§ Requirement
Your copy should match the records below word for word and contain no pictures.

[Edit tracking data]
※ ※ ※
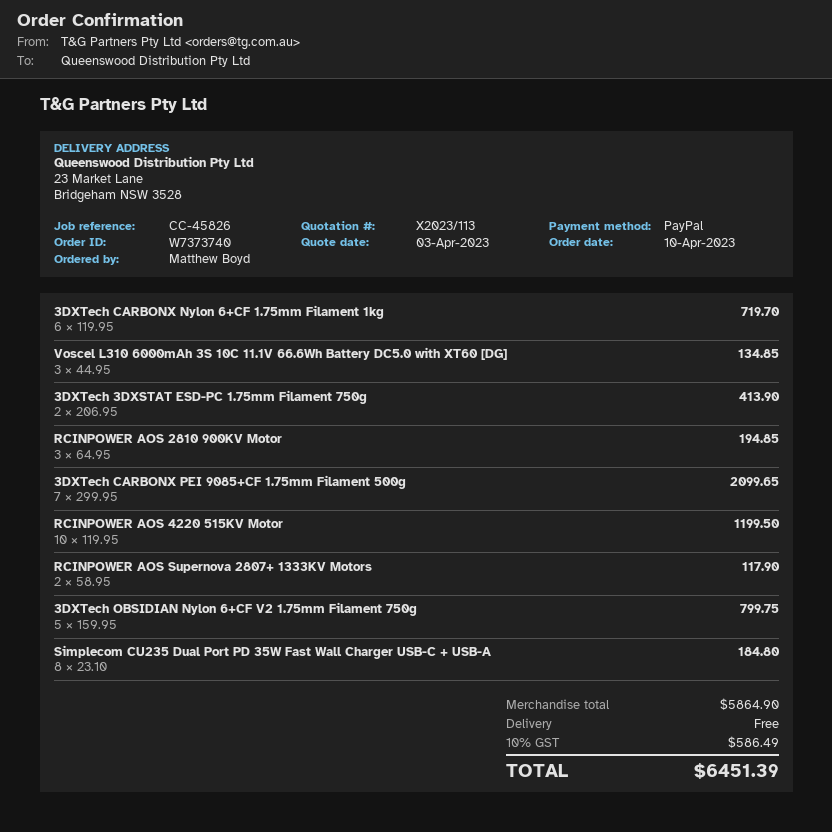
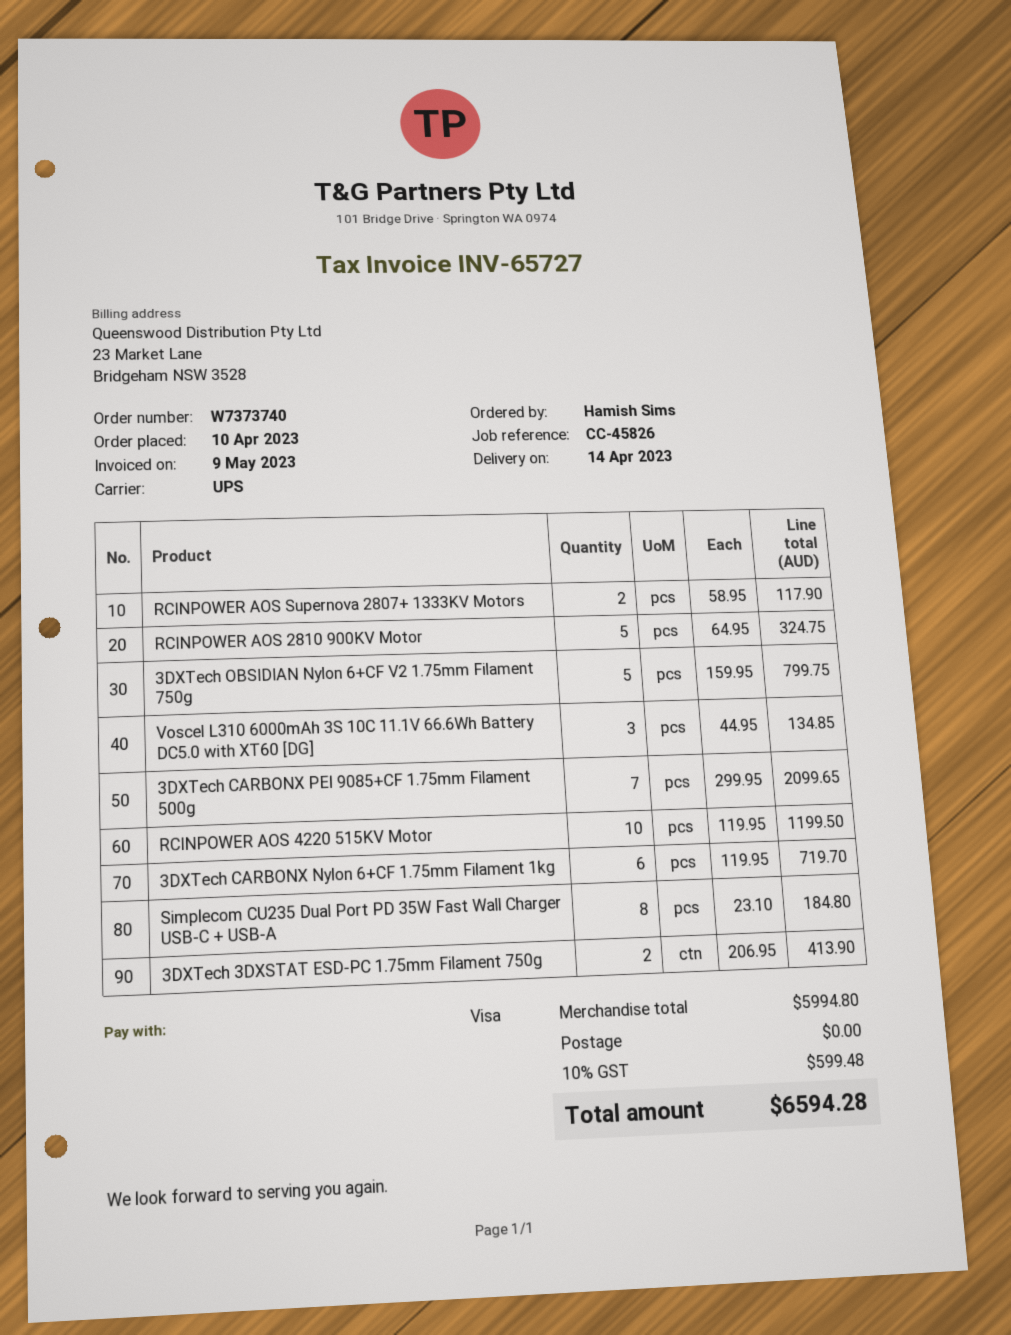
ordered by: Matthew Boyd -> Hamish Sims
payment method: PayPal -> Visa
RCINPOWER AOS 2810 900KV Motor: 3 x 64.95 = 194.85 -> 5 x 64.95 = 324.75
subtotal: 5864.90 -> 5994.80
tax: 10% = 586.49 -> 10% = 599.48
total: 6451.39 -> 6594.28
※ ※ ※
§ Solution
ordered by: Matthew Boyd -> Hamish Sims
payment method: PayPal -> Visa
RCINPOWER AOS 2810 900KV Motor: 3 x 64.95 = 194.85 -> 5 x 64.95 = 324.75
subtotal: 5864.90 -> 5994.80
tax: 10% = 586.49 -> 10% = 599.48
total: 6451.39 -> 6594.28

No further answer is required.